(Material provided)

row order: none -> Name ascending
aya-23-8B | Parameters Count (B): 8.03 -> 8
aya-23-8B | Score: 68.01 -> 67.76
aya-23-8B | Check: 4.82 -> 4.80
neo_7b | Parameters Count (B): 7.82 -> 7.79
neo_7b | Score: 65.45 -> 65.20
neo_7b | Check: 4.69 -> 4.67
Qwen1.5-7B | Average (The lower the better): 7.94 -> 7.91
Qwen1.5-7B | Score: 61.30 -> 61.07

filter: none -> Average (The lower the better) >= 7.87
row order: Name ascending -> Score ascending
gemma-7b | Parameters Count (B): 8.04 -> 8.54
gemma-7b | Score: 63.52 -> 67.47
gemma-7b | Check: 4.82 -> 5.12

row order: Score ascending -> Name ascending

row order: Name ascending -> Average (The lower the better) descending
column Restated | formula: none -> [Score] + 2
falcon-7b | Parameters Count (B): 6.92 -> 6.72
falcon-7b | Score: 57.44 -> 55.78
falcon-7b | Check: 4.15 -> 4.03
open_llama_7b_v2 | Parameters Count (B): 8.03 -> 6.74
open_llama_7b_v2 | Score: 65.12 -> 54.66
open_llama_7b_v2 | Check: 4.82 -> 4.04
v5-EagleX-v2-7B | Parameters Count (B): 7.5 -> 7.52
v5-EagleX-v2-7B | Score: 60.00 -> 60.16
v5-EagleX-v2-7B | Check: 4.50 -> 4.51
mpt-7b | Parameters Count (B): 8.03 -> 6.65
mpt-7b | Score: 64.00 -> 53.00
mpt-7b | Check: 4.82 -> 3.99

(End Material provided)
(Material provided)

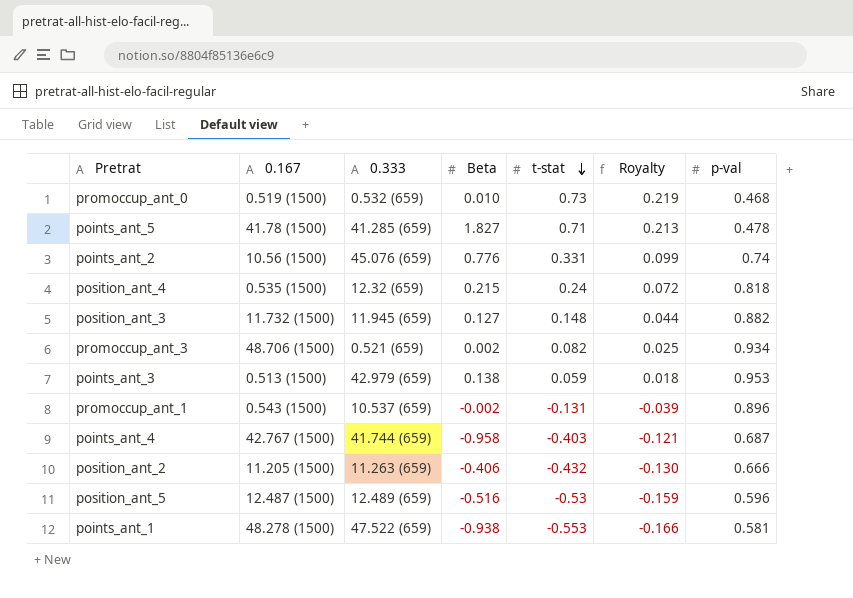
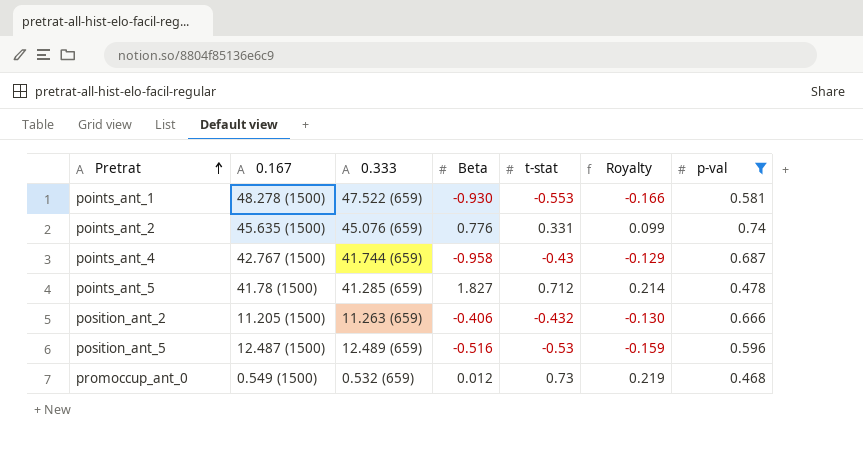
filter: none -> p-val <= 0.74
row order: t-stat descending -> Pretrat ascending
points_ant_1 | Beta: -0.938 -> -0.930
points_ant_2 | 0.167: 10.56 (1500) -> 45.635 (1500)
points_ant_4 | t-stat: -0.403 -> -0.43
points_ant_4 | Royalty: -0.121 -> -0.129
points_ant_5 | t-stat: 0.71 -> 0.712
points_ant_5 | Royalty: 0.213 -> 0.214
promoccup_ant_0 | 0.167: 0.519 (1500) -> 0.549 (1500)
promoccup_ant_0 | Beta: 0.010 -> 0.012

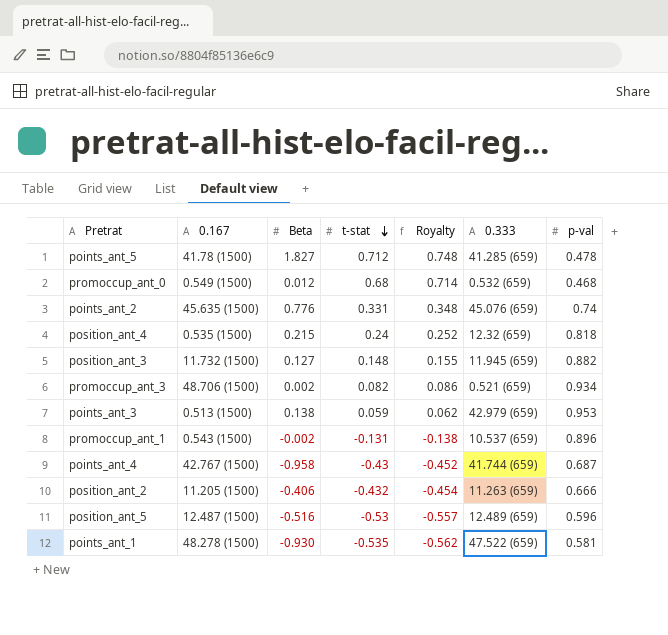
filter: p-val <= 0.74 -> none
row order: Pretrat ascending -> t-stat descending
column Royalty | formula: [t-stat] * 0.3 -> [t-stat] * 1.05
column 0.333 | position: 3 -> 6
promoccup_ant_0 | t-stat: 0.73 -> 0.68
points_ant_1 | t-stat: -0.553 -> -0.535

(End Material provided)

**Task details**
Only one part of the material above is to be transcribed, namely the lines starting with the line that has "row order: none -> Name ascending" and going on through the line that has "neo_7b | Check: 4.69 -> 4.67", exactly as they stand.

**Output of the task**
row order: none -> Name ascending
aya-23-8B | Parameters Count (B): 8.03 -> 8
aya-23-8B | Score: 68.01 -> 67.76
aya-23-8B | Check: 4.82 -> 4.80
neo_7b | Parameters Count (B): 7.82 -> 7.79
neo_7b | Score: 65.45 -> 65.20
neo_7b | Check: 4.69 -> 4.67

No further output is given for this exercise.